• ASSIGNMENT: Start with the line containing "subtotal: 4172.57 -> 4158.30" and write out each line through the end of the listing, exactly as given.

• GIVEN DATA:
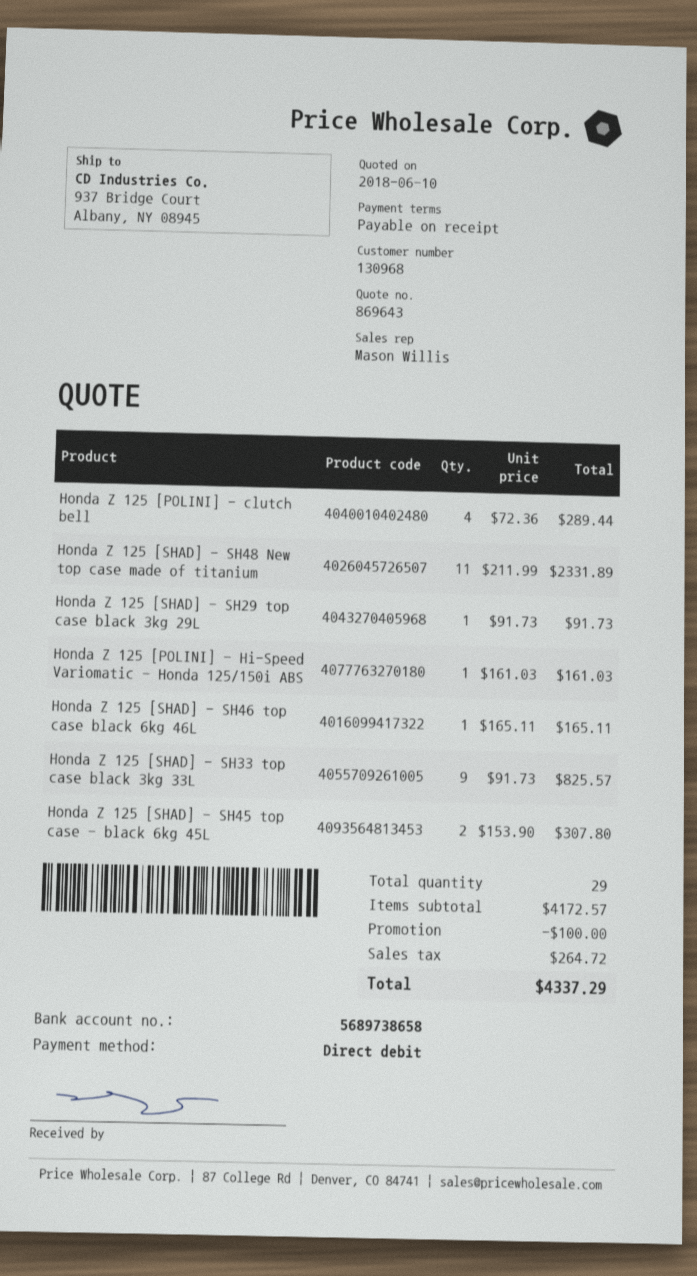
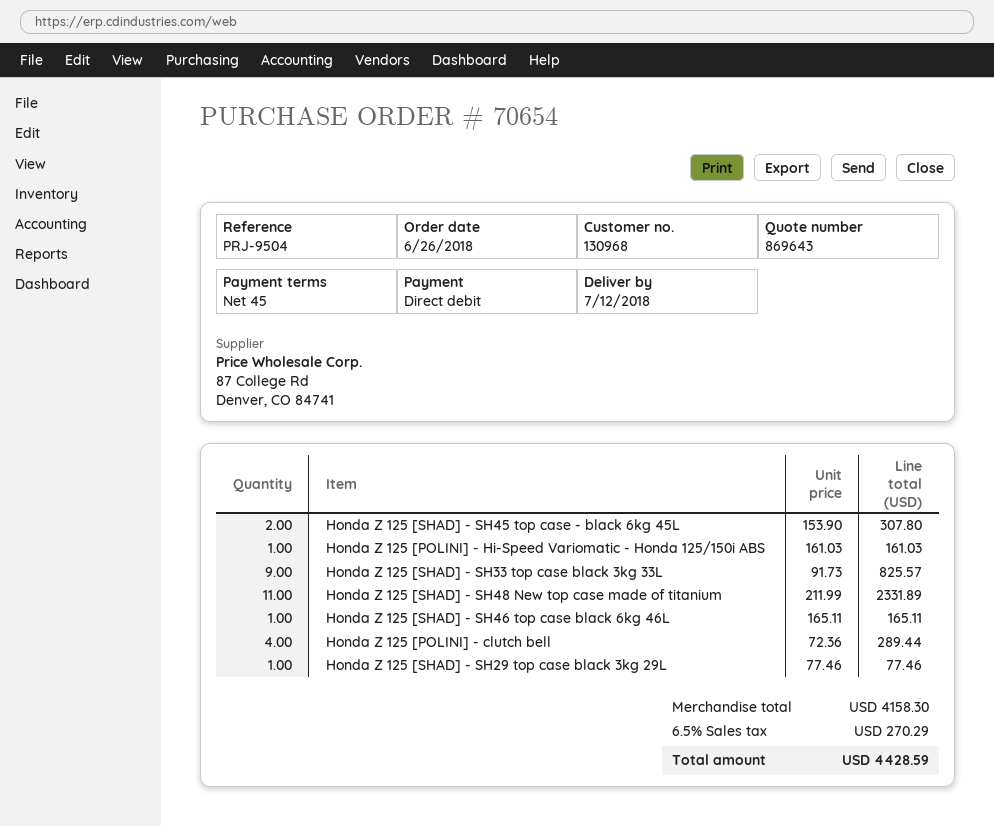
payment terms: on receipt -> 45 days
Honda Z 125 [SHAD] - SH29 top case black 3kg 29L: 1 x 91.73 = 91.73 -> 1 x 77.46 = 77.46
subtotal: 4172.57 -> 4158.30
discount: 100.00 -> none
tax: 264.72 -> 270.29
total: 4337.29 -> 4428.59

• FINISHED EXERCISE:
subtotal: 4172.57 -> 4158.30
discount: 100.00 -> none
tax: 264.72 -> 270.29
total: 4337.29 -> 4428.59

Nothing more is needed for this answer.